Интересно, что успел увидеть сержант! Про его мысли по данному поводу я даже боялась подумать.
— Как дела в участке? — спросила я.
— Ничего особенного.
— Вы воспользовались случаем и заявили о вчерашнем нападении?
— Да, я попытался все рассказать. Но у следователя появилось такое кислое выражение на лице… Он ничего не сказал, но я понял, что это безнадежный номер.
— Надеюсь, что завтра в десять все проблемы последних дней разрешатся, — попыталась я обнадежить Соболева и вернуть ему хорошее расположение духа. — Чеснок, который, видимо, является ключевой фигурой в возникновении ваших неприятностей, перенес встречу на завтра. И у меня в запасе есть неплохой, как мне кажется, ход.
— Куда мы теперь?
— Если у вас нет каких-либо срочных безотлагательных дел и при отсутствии принципиальных возражений с вашей стороны, было бы лучшим вариантом еще раз спрятаться на ночь на вашей даче. Ну а про утро я уже сказала: по моему мнению, тогда появится ясность.
Соболев сообщил, что никаких срочных дел у него пока нет. А что касается ночевки на даче, то он не возражает, так как уже провел на ней одну ночь с трупом в подвале и сможет провести еще одну без него.
— Бояться надо живых, — глубокомысленно завершил он свою речь.

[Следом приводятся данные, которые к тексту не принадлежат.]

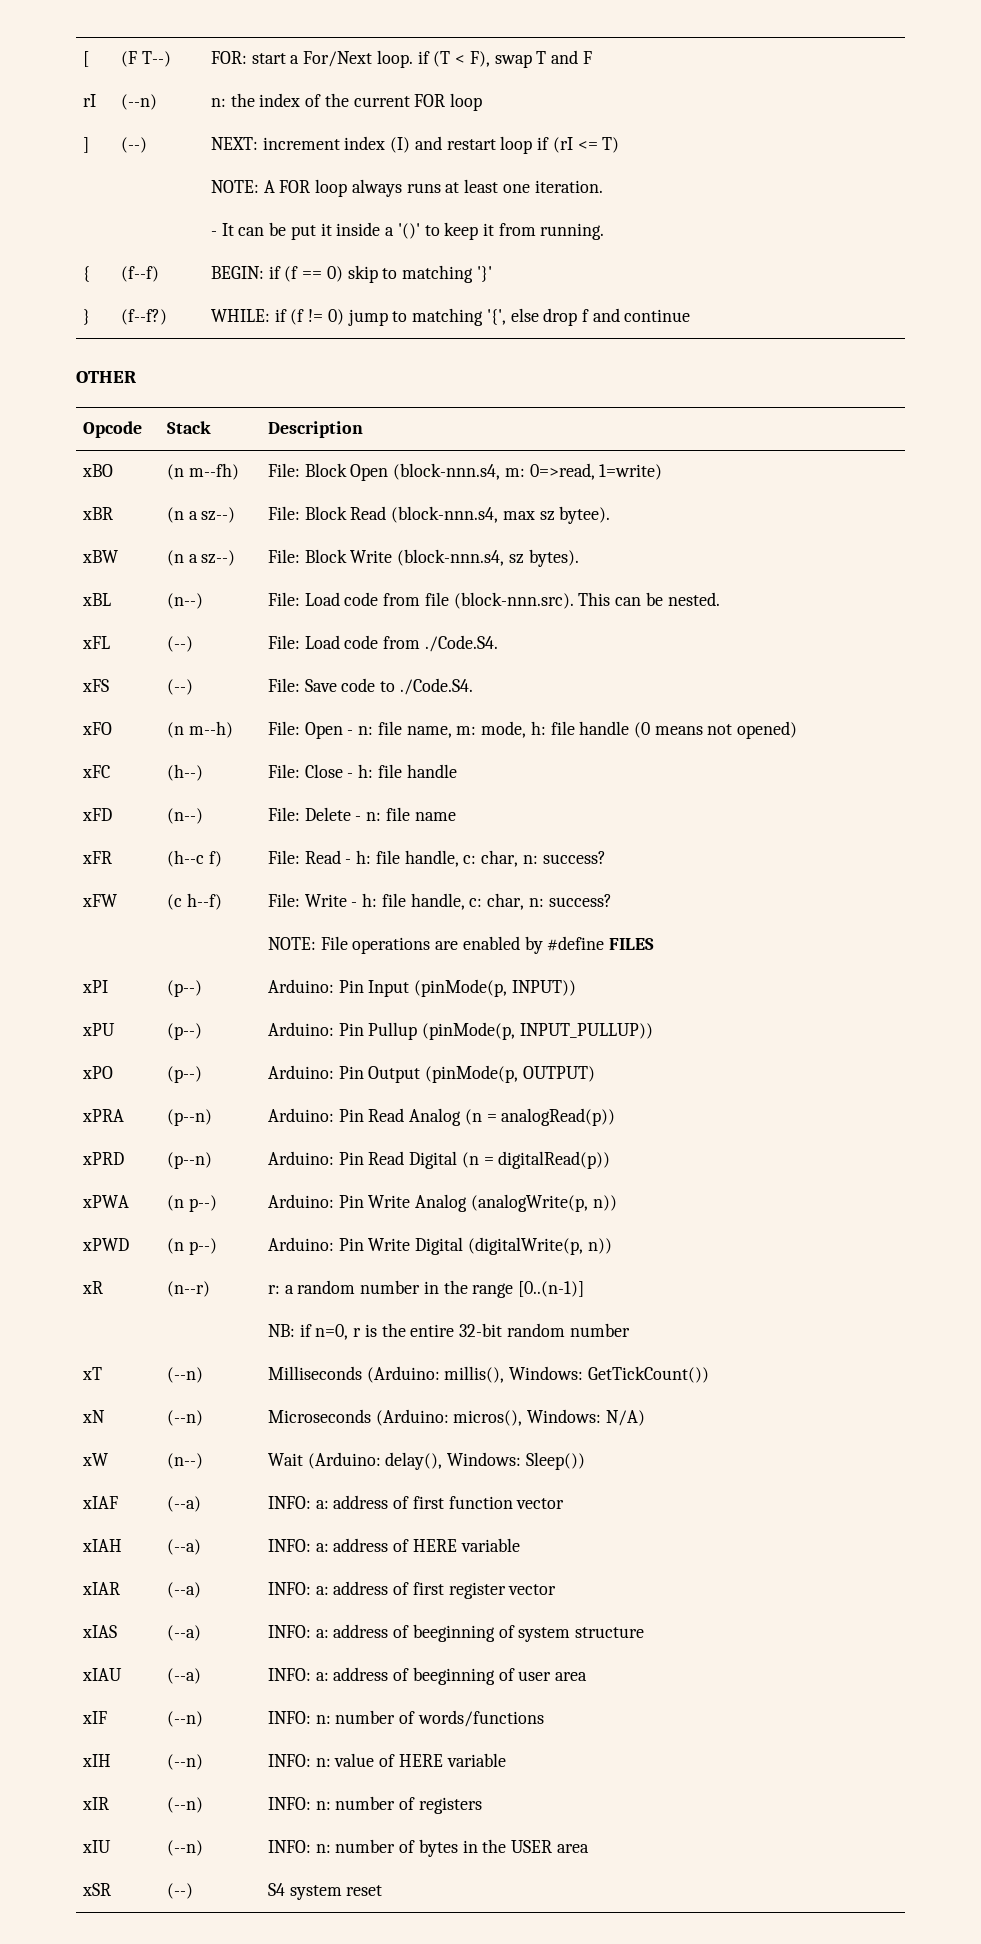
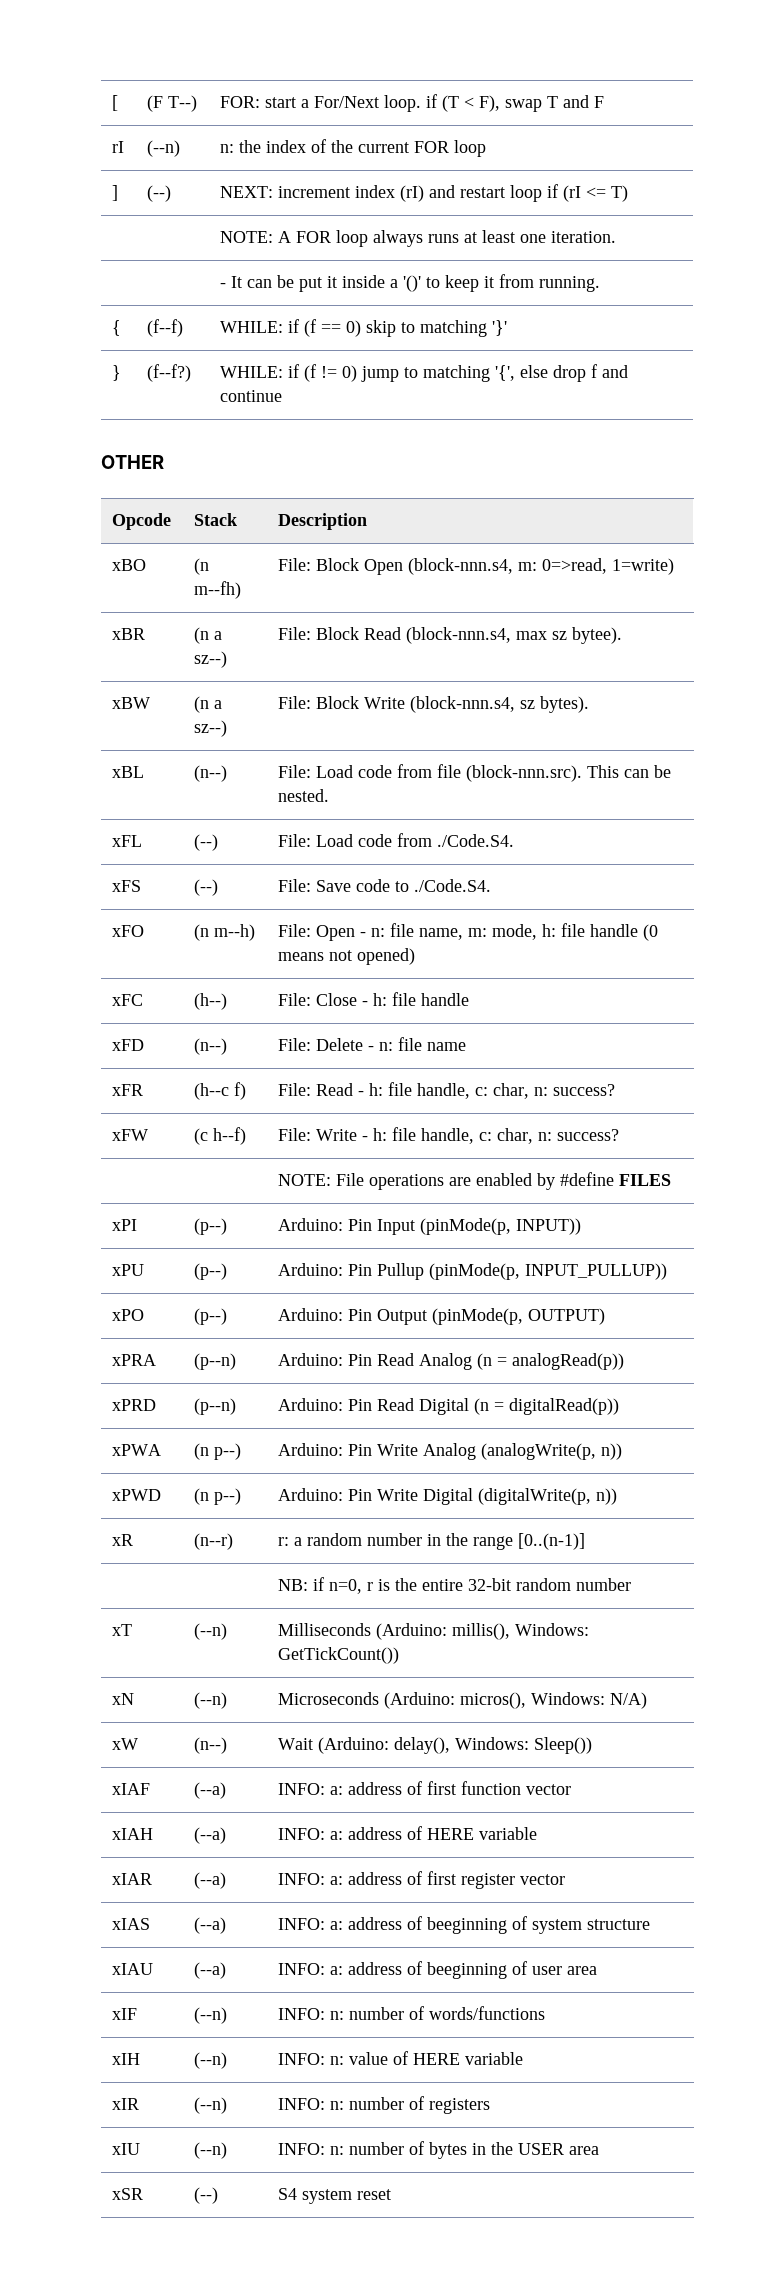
- ] | (--) | NEXT: increment index (I) and restart loop if (rI <= T)
+ ] | (--) | NEXT: increment index (rI) and restart loop if (rI <= T)
- { | (f--f) | BEGIN: if (f == 0) skip to matching '}'
+ { | (f--f) | WHILE: if (f == 0) skip to matching '}'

Кивком головы я показала свое полное согласие с ним.
* * *
Вернувшись на дачу, мы в очередной раз проделали процедуру, ставшую за эти два дня неким подобием ритуала. В результате мой «Фольксваген» стоял под всеми замками в гараже, а мы расположились, как и прежде, внутри дома. Поскольку с развлечениями на даче была напряженка, а темнеть начинало относительно рано, мы заняли свои места на кресле и диване. Тем более что прошедший день сил никому не прибавил.
Я дремала в кресле, когда какой-то внутренний импульс заставил меня раскрыть глаза. Я посмотрела на светящийся циферблат часов. Было уже почти половина второго. За окном послышался шум мотора. Соболев мирно спал на диване. Я, устроившись поудобнее, снова прикрыла веки. Вдруг до меня донесся какой-то шорох. Я встрепенулась и напряглась всем телом. Шорох повторился. Никаких сомнений быть не могло — кто-то отпирал дверь дома. К нам пожаловали ночные гости.